* [Problem to solve] Every entry below should be repeated exactly; the pictures should not.

* [Material supplied]
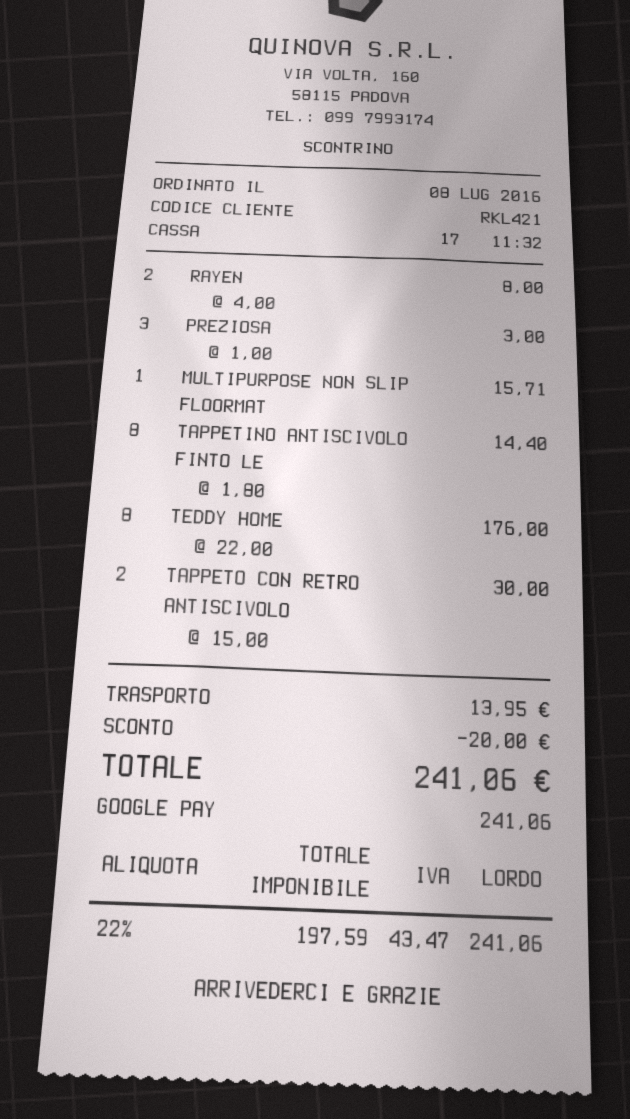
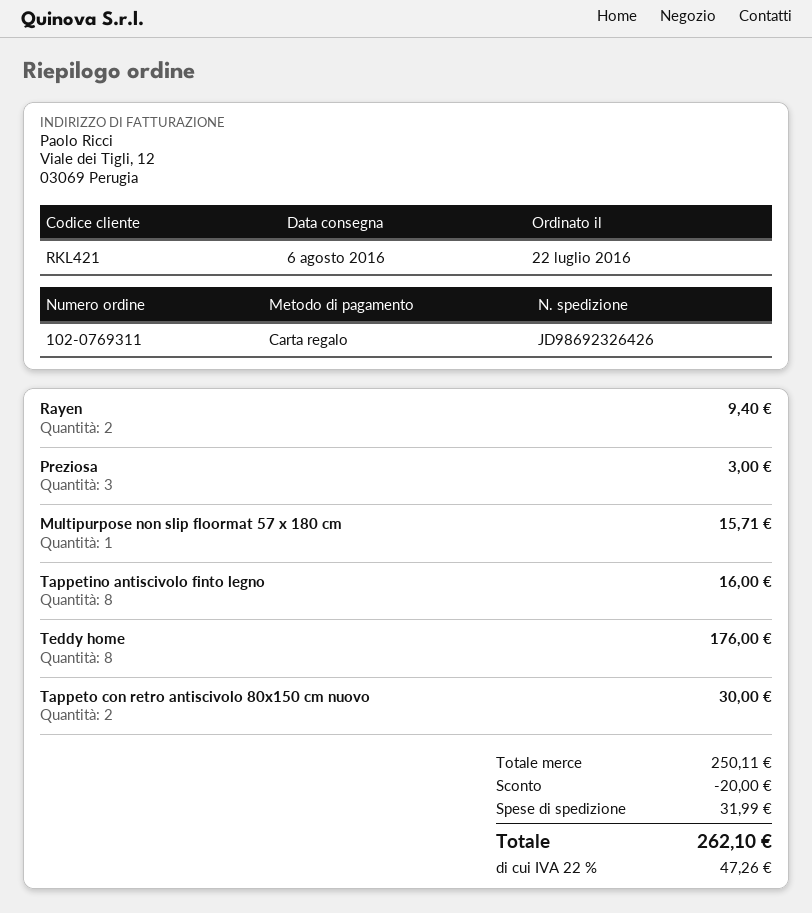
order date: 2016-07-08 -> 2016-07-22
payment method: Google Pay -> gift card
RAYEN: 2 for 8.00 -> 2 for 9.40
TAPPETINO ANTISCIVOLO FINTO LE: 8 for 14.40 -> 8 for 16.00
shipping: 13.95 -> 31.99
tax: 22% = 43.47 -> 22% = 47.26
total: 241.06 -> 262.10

* [Result of the task]
order date: 2016-07-08 -> 2016-07-22
payment method: Google Pay -> gift card
RAYEN: 2 for 8.00 -> 2 for 9.40
TAPPETINO ANTISCIVOLO FINTO LE: 8 for 14.40 -> 8 for 16.00
shipping: 13.95 -> 31.99
tax: 22% = 43.47 -> 22% = 47.26
total: 241.06 -> 262.10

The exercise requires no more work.